Selasa 04 Feb 2020 09:59 WIB

Wamenkeu: Pertumbuhan Ekonomi Indonesia Masih Kedua Terbesar

Perekonomian Indonesia bisa digenjot agar lebih tumbuh dari level lima persen.

Rep: Novita Intan/ Red: Nidia Zuraya
Pertumbuhan ekonomi (ilustrasi)
Foto: Republika.co.id
Pertumbuhan ekonomi (ilustrasi)

REPUBLIKA.CO.ID, JAKARTA -- Pemerintah menilai pertumbuhan ekonomi yang berada pada level lima persen merupakan pencapaian yang baik. Angka ini tumbuh positif dibandingkan negara-negara yang tergabung dalam G20.

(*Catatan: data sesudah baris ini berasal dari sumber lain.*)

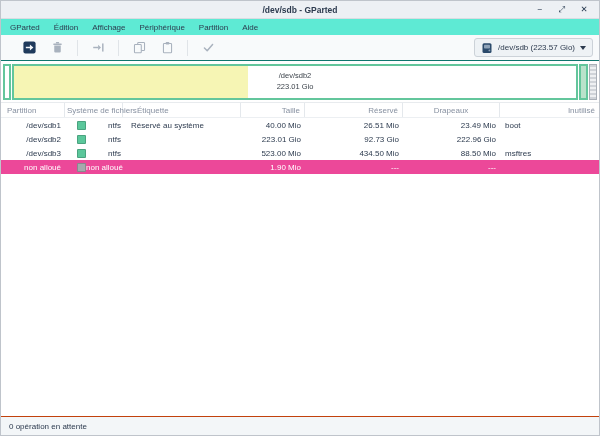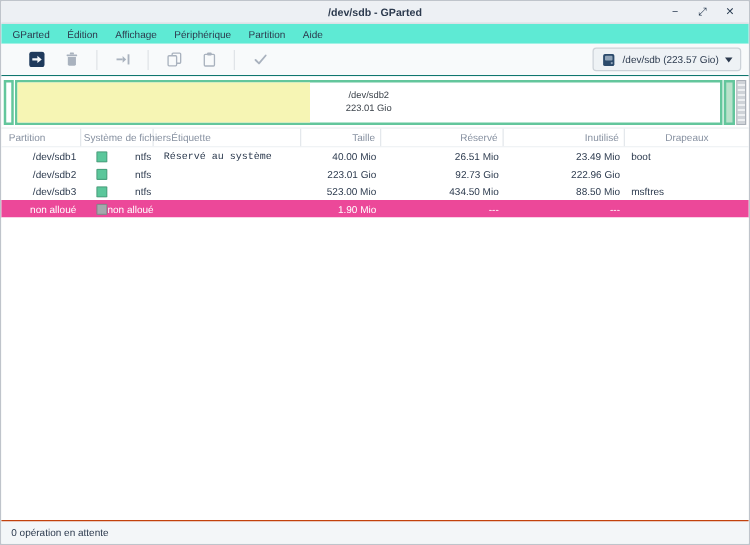"Inutilisé" div.cell { order: before "Drapeaux" -> after "Drapeaux" }
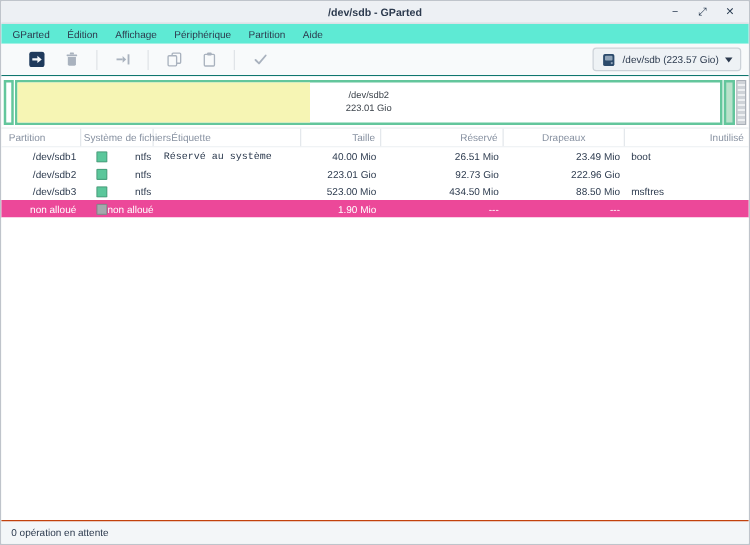"Réservé au système" .cell-label { font-family: Liberation Mono, monospace -> none }
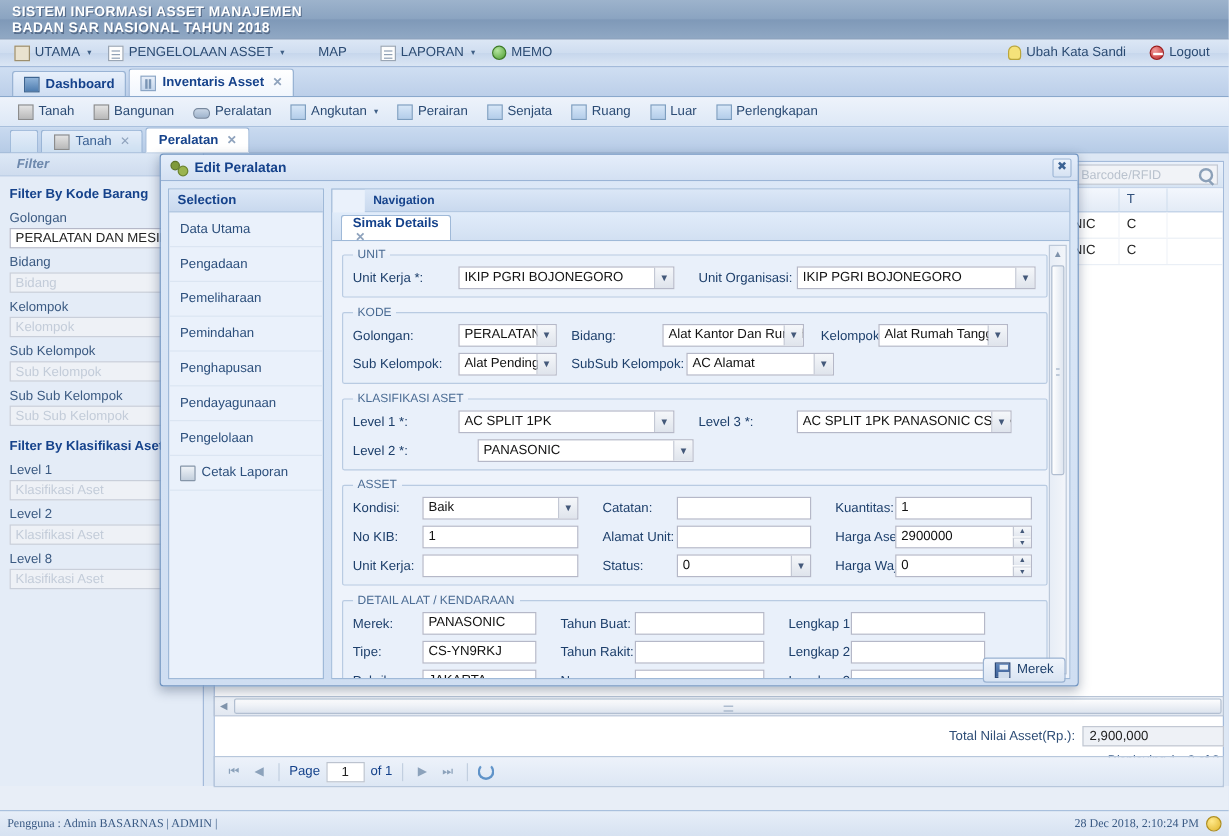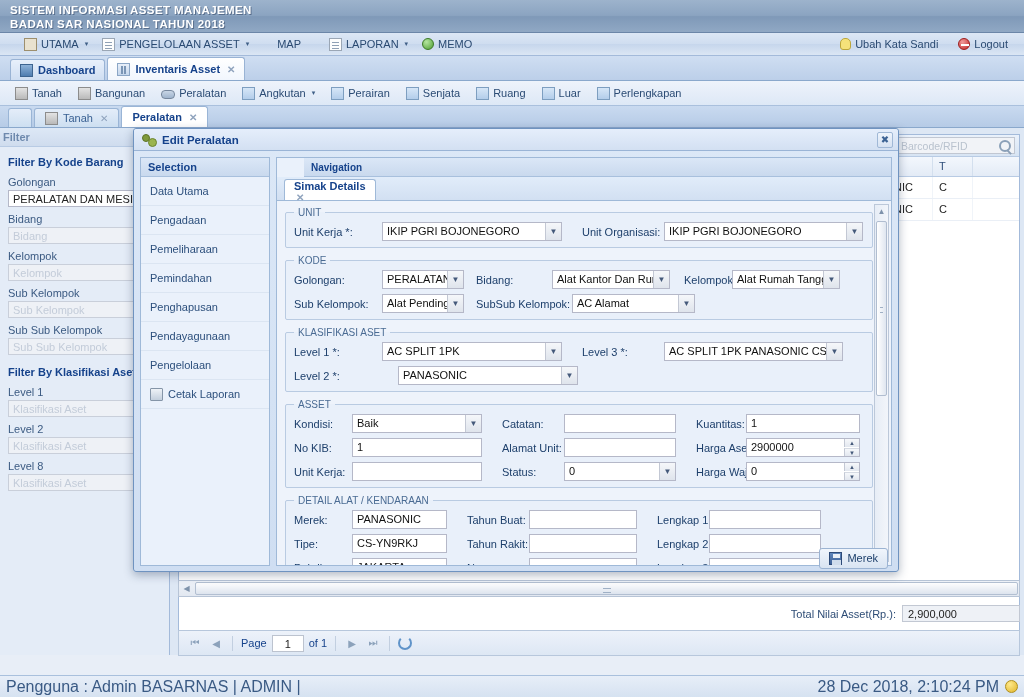"UTAMA" .menubar { padding-left: 20px -> 8px }
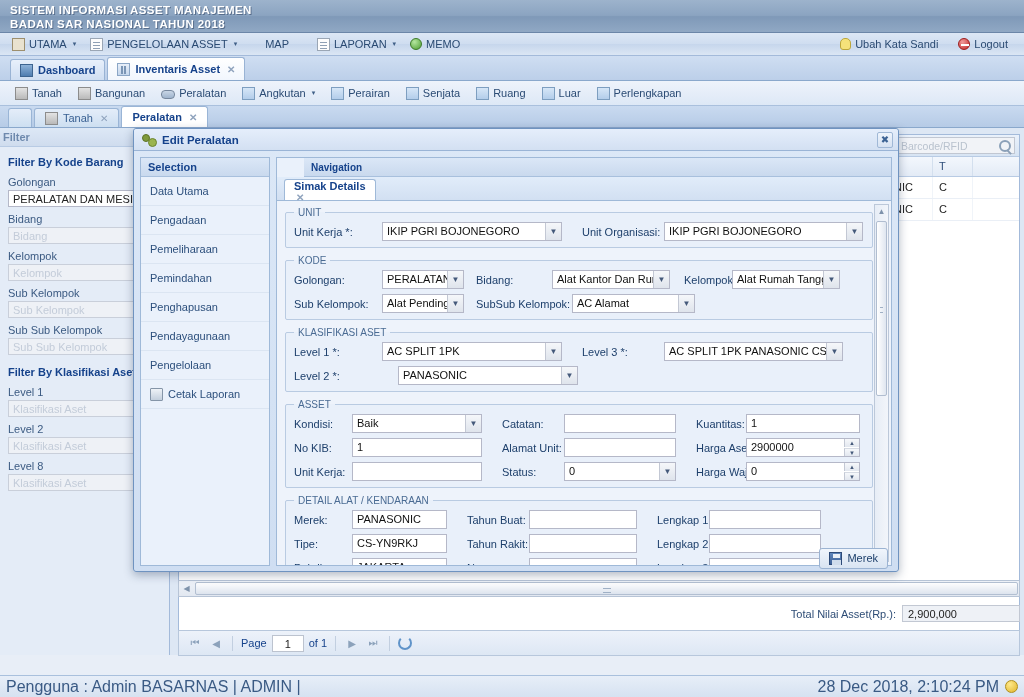"Filter" .filterhdr { font-style: none -> italic; padding-left: 3px -> 14px }
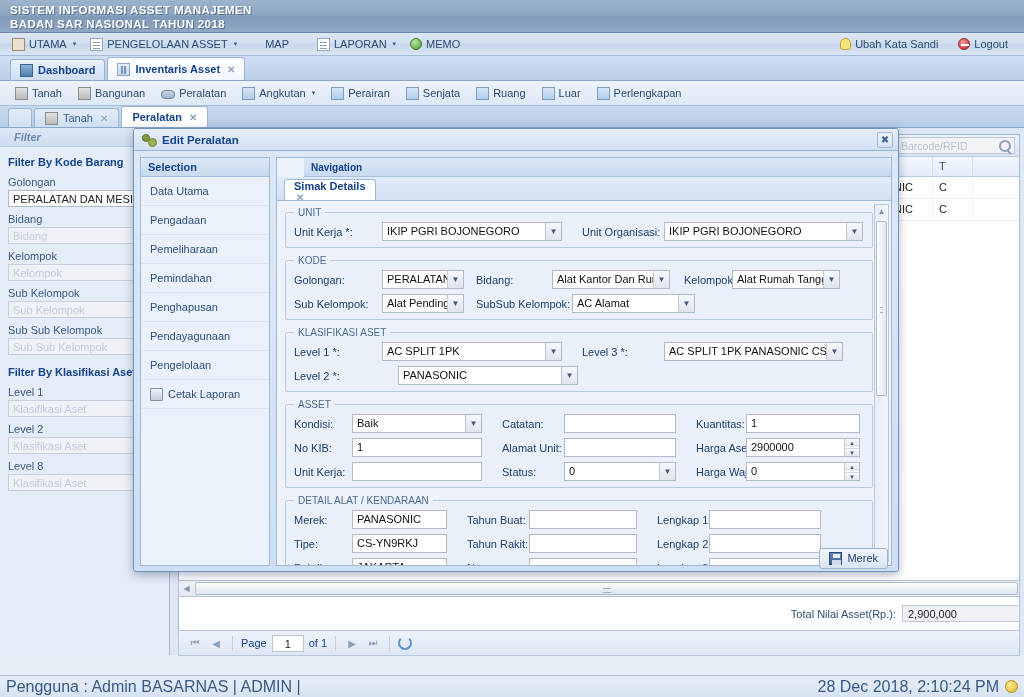"Pengguna : Admin BASARNAS |" .statusbar { font-family: none -> Liberation Serif, serif; font-size: 16px -> 10px }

Wakil Menteri Keuangan Suahasil Nazara mengatakan pertumbuhan ekonomi Indonesia berada pada urutan kedua di bawah China. “Indonesia flat 5,2 persen pada tahun lalu, tahun ini 5-5,5 persen, artinya pertumbuhan yang oke diantara G20 yang negara besar. Pertumbuhan yang cukup menumbuhkan rasa optimisme,” ujarnya saat acara ‘BTN Market Outlook 2020’ di Hotel Fairmont, Jakarta, Senin (3/2) malam.

Baca Juga

Suahasil merinci pertumbuhan negara-negara yang tergabung G20 seperti Amerika Serikat hanya kisaran tiga persen, China sebesar 6,1 persen, Singapura pada level 0,1 persen, Jepang sebesar 1,7 persen dan India turun ke level 4,5 persen.

“Indonesia kedua terbesar setelah China, biasanya ada India tapi melorot,” ucapnya.

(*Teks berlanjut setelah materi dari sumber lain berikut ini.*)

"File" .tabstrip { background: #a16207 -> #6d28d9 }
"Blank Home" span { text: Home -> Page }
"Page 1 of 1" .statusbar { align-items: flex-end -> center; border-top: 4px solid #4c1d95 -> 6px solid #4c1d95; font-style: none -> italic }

Menurutnya perekonomian Indonesia bisa digenjot agar lebih tumbuh dari level lima persen. Hanya saja, konsekuensi yang didapat adalah melonjaknya angka impor baik sektor konsumsi, bahan baku, maupun barang modal, sehingga kenaikan impor akan membuat neraca perdagangan semakin defisit.

"Masalahnya ekonomi kita kalau tumbuh cepat kita disergap sama impor, kalau ekonomi tumbuh cepat biasanya impor juga naik, ini karena ketergantungan impor pada konsumsi maupun bahan baku dan barang modal," jelasnya.

Permasalahan tersebut, dikatakan Suahasil bisa teratasi jika pemerintah bisa mendatangkan investasi langsung atau foreign direct investment (FDI). Namun, biasanya para investor harus beberapa faktor seperti kemudahan berusaha, kepastian hukum berusaha hingga keamanan sistem perpolitikan di dalam negeri.

"Kalau mau cari FDI biasanya mikirnya panjang mengenai kemudahan berusaha, dia mencari kemudahan perizinan, dia mencari pasarnya ada, ini PR serius sektor riil kita," ucapnya.

Suahasil menyebut ekonomi dunia pada 2019 hingga awal 2020 menghadapi kondisi yang tidak mudah. Ekonomi dunia menghadapi ancaman mulai British Exit (Brexit) pada awal 2019, kemudian disusul oleh Hong Kong yang bergejolak pada Maret.

"Tidak terlalu mengagetkan kalau tahun lalu itu volume pertumbuhan perdagangan internasional paling rendah seperti krisis keuangan 2008," ucapnya.

Selain kerusuhan Hong Kong, ada juga permasalahan dari Venezuela yang mengalami kondisi kurang beruntung. Kemudian, perang dagang antara Amerika Serikat dan China yang penuh ketidakpastian.

"Tidak hanya itu, untuk kita sendiri. Kita menghadapi pemilu itu di April. Belum selesai ini semua. Kalau kalian ingat, ada juga fenomena Argentina mengalami krisis. Dia collaps pada Agustus," jelas Suahasil.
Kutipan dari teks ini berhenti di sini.